Non è la prima volta, anzi, che Brizé costruisce figure ricche di umanità, ma qui arriva a superarsi con il personaggio principale, un uomo che accetta i suoi sbagli e si prende le proprie responsabilità fino alla fine: merito anche della straordinaria performance di Vincent Lindon, che si conferma uno dei più grandi attori in attività (quest’anno l’abbiamo visto anche in «Titane», film che ha vinto la Palma d’oro a Cannes).
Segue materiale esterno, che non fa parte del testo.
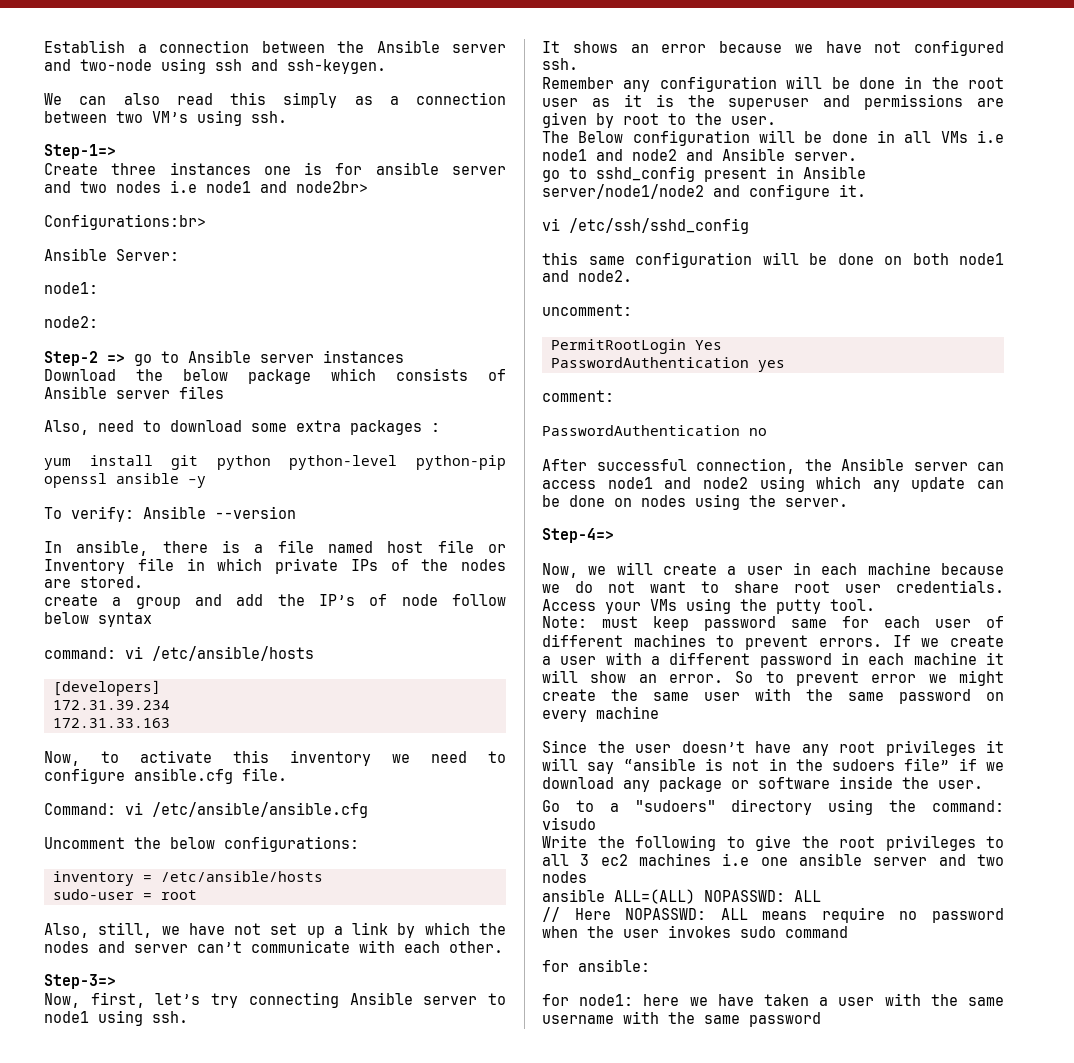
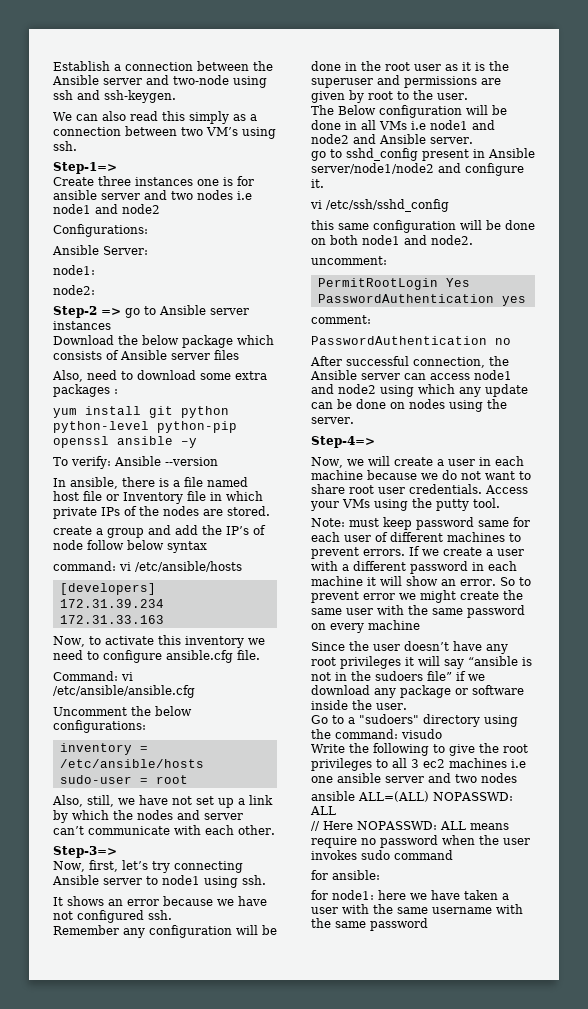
[296,181,368,193] [44,214,206,230] node2br> // Configurations:br> -> [122,204,160,214] [53,224,148,237] node2 // Configurations:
Se la scrittura e le interpretazioni sono di altissimo livello, non è da meno una regia costantemente in controllo dei tempi di montaggio e capace di sfruttare al meglio una toccante colonna sonora che contribuisce all’ottimo risultato finale. Un film che merita di entrare nel palmarès, che verrà annunciato nella serata di sabato 11 settembre.

On the Job: the Missing 8

Molto meno significativo è invece il filippino «On the Job: the Missing 8» di Erik Matti, inserito anch’esso in concorso. Seguito di «On the Job» del 2013, con quel film ha in comune la lunga durata (questo nuovo lungometraggio dura circa tre ore e mezza) e una forte denuncia socio-politica. Al centro della narrazione di questa pellicola corale ci sono due figure: un giornalista corrotto, che cerca giustizia per i suoi colleghi, e un detenuto che viene regolarmente scarcerato per compiere degli omicidi. Regista poco conosciuto al grande pubblico, Erik Matti (che ha firmato anche diversi B-Movie di culto nel corso della sua carriera) cerca di riflettere con questa pellicola su una realtà di cui i media parlano poco, ovvero la scomparsa improvvisa di persone nelle Filippine, tra impunità e mancanza di responsabilità delle autorità. Gli spunti sono interessanti e il ritmo regge, nonostante la durata torrenziale, ma è un film che sa troppo di già visto e che fatica a far arrivare i messaggi allo spettatore in maniera incisiva.